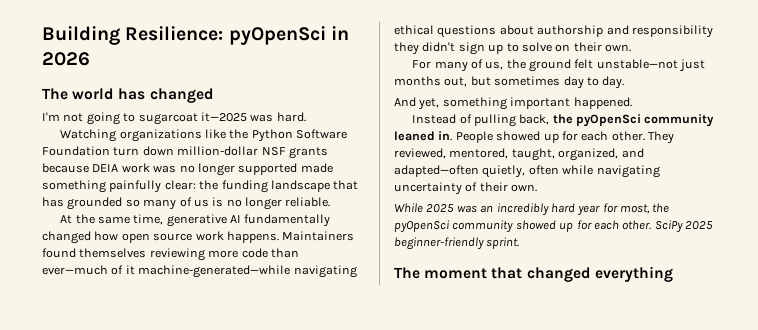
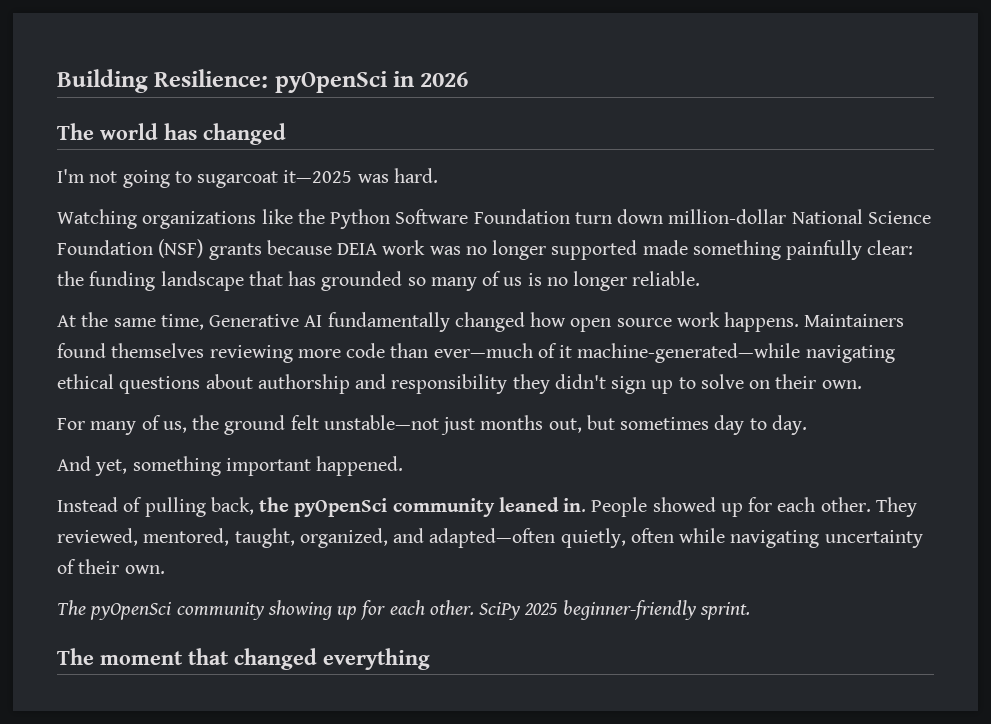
- Watching organizations like the Python Software Foundation turn down million-dollar NSF grants because DEIA work was no longer supported made something painfully clear: the funding landscape that has grounded so many of us is no longer reliable.
+ Watching organizations like the Python Software Foundation turn down million-dollar National Science Foundation (NSF) grants because DEIA work was no longer supported made something painfully clear: the funding landscape that has grounded so many of us is no longer reliable.
- At the same time, generative AI fundamentally changed how open source work happens.
+ At the same time, Generative AI fundamentally changed how open source work happens.
- While 2025 was an incredibly hard year for most, the pyOpenSci community showed up for each other.
+ The pyOpenSci community showing up for each other.

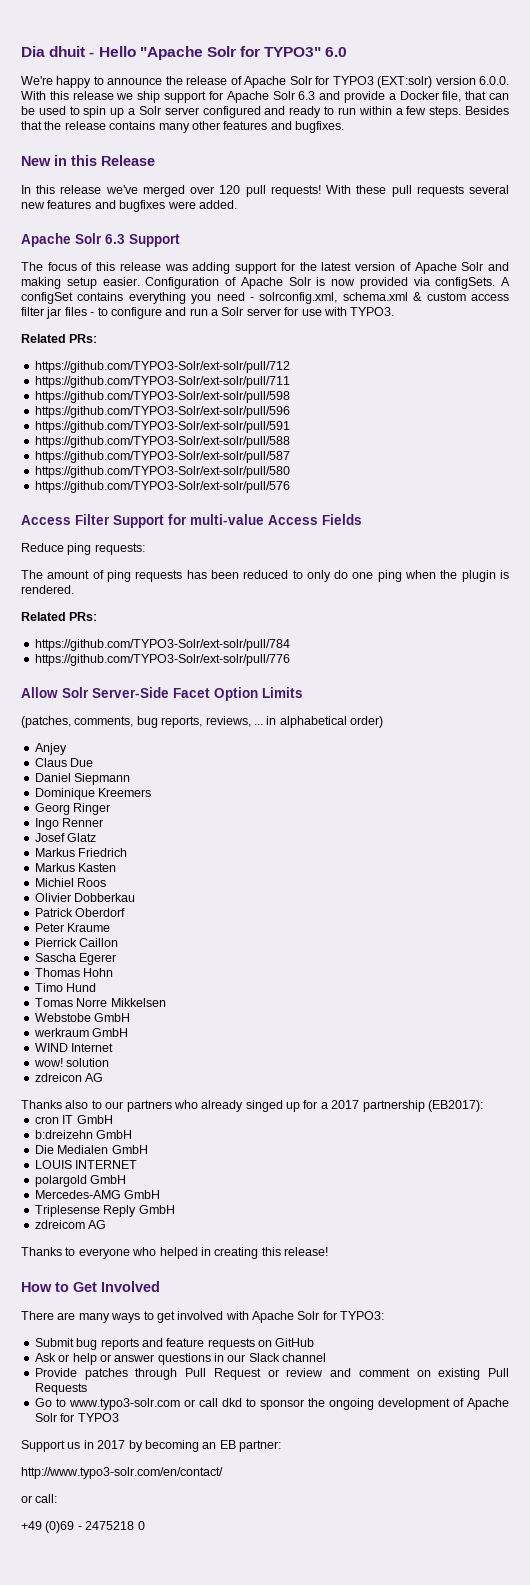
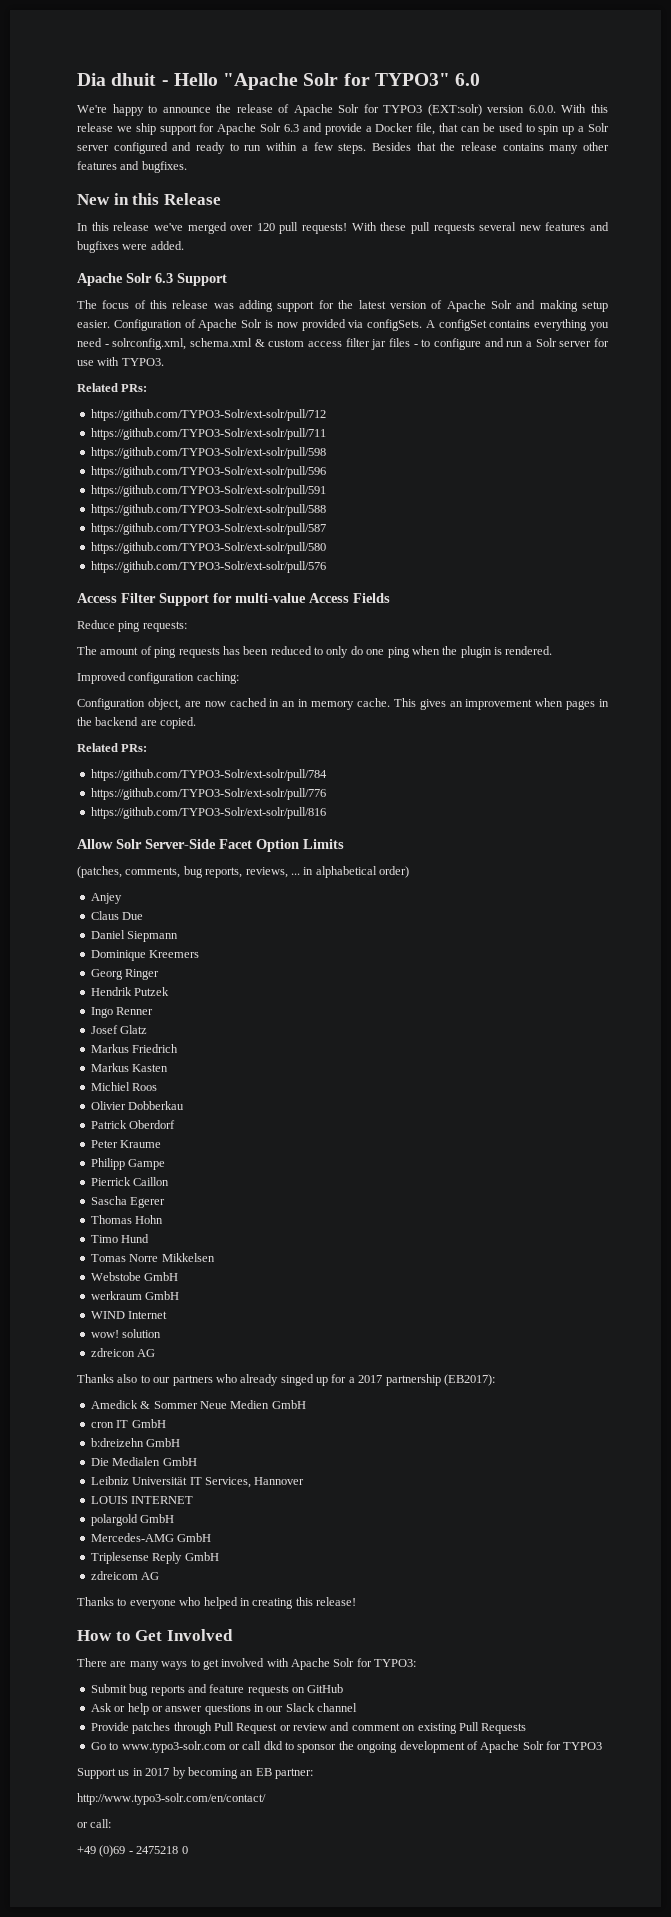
+ Improved configuration caching:
+ Configuration object, are now cached in an in memory cache. This gives an improvement when pages in the backend are copied.
+ https://github.com/TYPO3-Solr/ext-solr/pull/816
+ Hendrik Putzek
+ Philipp Gampe
+ Amedick & Sommer Neue Medien GmbH
+ Leibniz Universität IT Services, Hannover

==================================================

> _Exercise aim_:
Exclude every picture, then reproduce the remaining data character for character.

> _Answer section_:
- Watching organizations like the Python Software Foundation turn down million-dollar NSF grants because DEIA work was no longer supported made something painfully clear: the funding landscape that has grounded so many of us is no longer reliable.
+ Watching organizations like the Python Software Foundation turn down million-dollar National Science Foundation (NSF) grants because DEIA work was no longer supported made something painfully clear: the funding landscape that has grounded so many of us is no longer reliable.
- At the same time, generative AI fundamentally changed how open source work happens.
+ At the same time, Generative AI fundamentally changed how open source work happens.
- While 2025 was an incredibly hard year for most, the pyOpenSci community showed up for each other.
+ The pyOpenSci community showing up for each other.

+ Improved configuration caching:
+ Configuration object, are now cached in an in memory cache. This gives an improvement when pages in the backend are copied.
+ https://github.com/TYPO3-Solr/ext-solr/pull/816
+ Hendrik Putzek
+ Philipp Gampe
+ Amedick & Sommer Neue Medien GmbH
+ Leibniz Universität IT Services, Hannover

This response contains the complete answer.